Tree Interview Patterns
Trees appear in nearly every software engineering interview. Mastering the core traversal patterns and recognizing which technique applies is the key skill.
Pattern 1: DFS Traversals
Three orderings — preorder (root, left, right), inorder (left, root, right), postorder (left, right, root).
def inorder(root):
if not root: return []
return inorder(root.left) + [root.val] + inorder(root.right)
# Iterative inorder (important for interviews):
def inorder_iter(root):
stack, result = [], []
cur = root
while cur or stack:
while cur:
stack.append(cur); cur = cur.left
cur = stack.pop()
result.append(cur.val)
cur = cur.right
return result
BST inorder produces a sorted sequence — used to validate BST, find kth smallest.
Pattern 2: BFS / Level Order
from collections import deque
def level_order(root):
if not root: return []
q, result = deque([root]), []
while q:
level = []
for _ in range(len(q)):
node = q.popleft()
level.append(node.val)
if node.left: q.append(node.left)
if node.right: q.append(node.right)
result.append(level)
return result
Use BFS for: level-order traversal, min depth, zigzag traversal, connect next pointers.
Pattern 3: Tree DP (Bottom-Up)
Many tree problems require computing a value at each node based on its children. Classic: Diameter of Binary Tree.
def diameter(root):
best = [0]
def height(node):
if not node: return 0
L, R = height(node.left), height(node.right)
best[0] = max(best[0], L + R) # path through this node
return 1 + max(L, R)
height(root)
return best[0]
Pattern: return something to parent (height/gain/value), update a global answer at each node. Used for: diameter, max path sum, camera placement, rob houses on tree.
Pattern 4: Lowest Common Ancestor (LCA)
def lca(root, p, q):
if not root or root == p or root == q: return root
left = lca(root.left, p, q)
right = lca(root.right, p, q)
if left and right: return root # p and q on different sides
return left or right
For BST: if both p,q < root go left; if both > root go right; else root is LCA. O(log N) for balanced BST.
Pattern 5: BST Operations
- Search: O(h) — go left if val < root, right if val > root
- Insert: same as search until null, then create node
- Delete: (1) leaf: just remove; (2) one child: replace with child; (3) two children: replace with inorder successor (leftmost node in right subtree)

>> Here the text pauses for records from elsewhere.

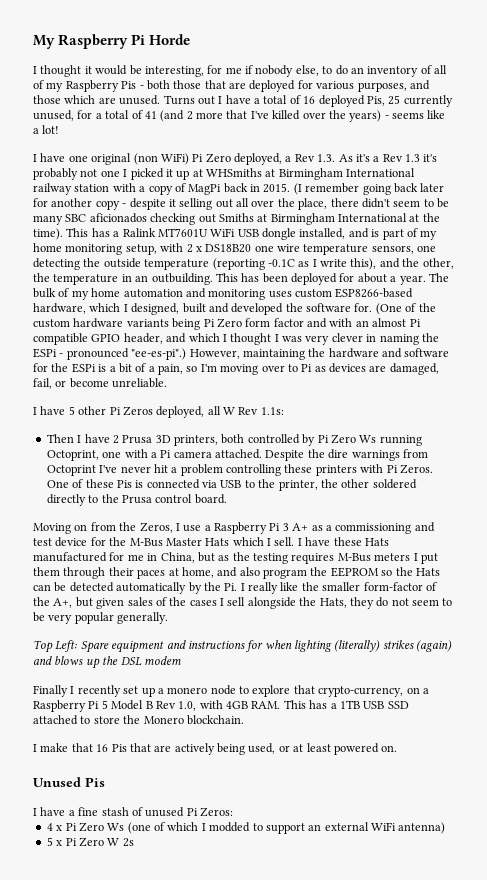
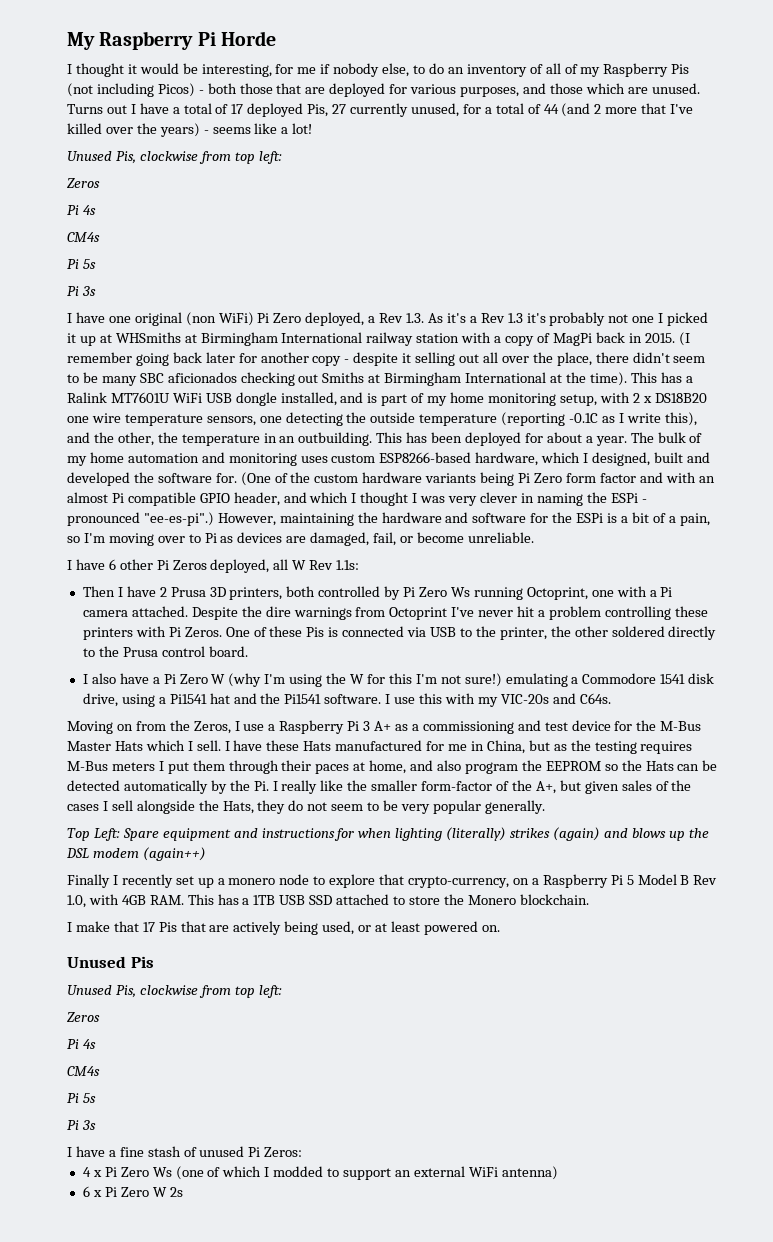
- I thought it would be interesting, for me if nobody else, to do an inventory of all of my Raspberry Pis - both those that are deployed for various purposes, and those which are unused.
+ I thought it would be interesting, for me if nobody else, to do an inventory of all of my Raspberry Pis (not including Picos) - both those that are deployed for various purposes, and those which are unused.
- Turns out I have a total of 16 deployed Pis, 25 currently unused, for a total of 41 (and 2 more that I've killed over the years) - seems like a lot!
+ Turns out I have a total of 17 deployed Pis, 27 currently unused, for a total of 44 (and 2 more that I've killed over the years) - seems like a lot!
+ Unused Pis, clockwise from top left:
+ Zeros
+ Pi 4s
+ CM4s
+ Pi 5s
+ Pi 3s
- I have 5 other Pi Zeros deployed, all W Rev 1.1s:
+ I have 6 other Pi Zeros deployed, all W Rev 1.1s:
+ I also have a Pi Zero W (why I'm using the W for this I'm not sure!) emulating a Commodore 1541 disk drive, using a Pi1541 hat and the Pi1541 software. I use this with my VIC-20s and C64s.
- Top Left: Spare equipment and instructions for when lighting (literally) strikes (again) and blows up the DSL modem
+ Top Left: Spare equipment and instructions for when lighting (literally) strikes (again) and blows up the DSL modem (again++)
- I make that 16 Pis that are actively being used, or at least powered on.
+ I make that 17 Pis that are actively being used, or at least powered on.
  Unused Pis
+ Unused Pis, clockwise from top left:
+ Zeros
+ Pi 4s
+ CM4s
+ Pi 5s
+ Pi 3s
- 5 x Pi Zero W 2s
+ 6 x Pi Zero W 2s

- Validate BST: pass min/max bounds down. At each node: val must be in (min, max). Left subtree max = current val; right subtree min = current val.
Pattern 6: Serialize / Deserialize
def serialize(root):
if not root: return 'N,'
return str(root.val) + ',' + serialize(root.left) + serialize(root.right)
def deserialize(data):
vals = iter(data.split(','))
def build():
v = next(vals)
if v == 'N': return None
node = TreeNode(int(v))
node.left, node.right = build(), build()
return node
return build()
Pattern 7: Path Problems
- Path sum: DFS with remaining target; return True when leaf reached with target=0
- All root-to-leaf paths: DFS with current path list; copy at leaf
- Max path sum: Tree DP — at each node, max gain from left/right subtrees (take max with 0 to skip negative branches)
Interview Tips
- Always handle the null base case first.
- Recursive DFS is clean for tree DP; iterative is needed if stack overflow is a concern (N=10^5).
- For BST problems, use the sorted inorder property as the primary insight.
- When the answer spans across two subtrees, track a global variable updated at each node.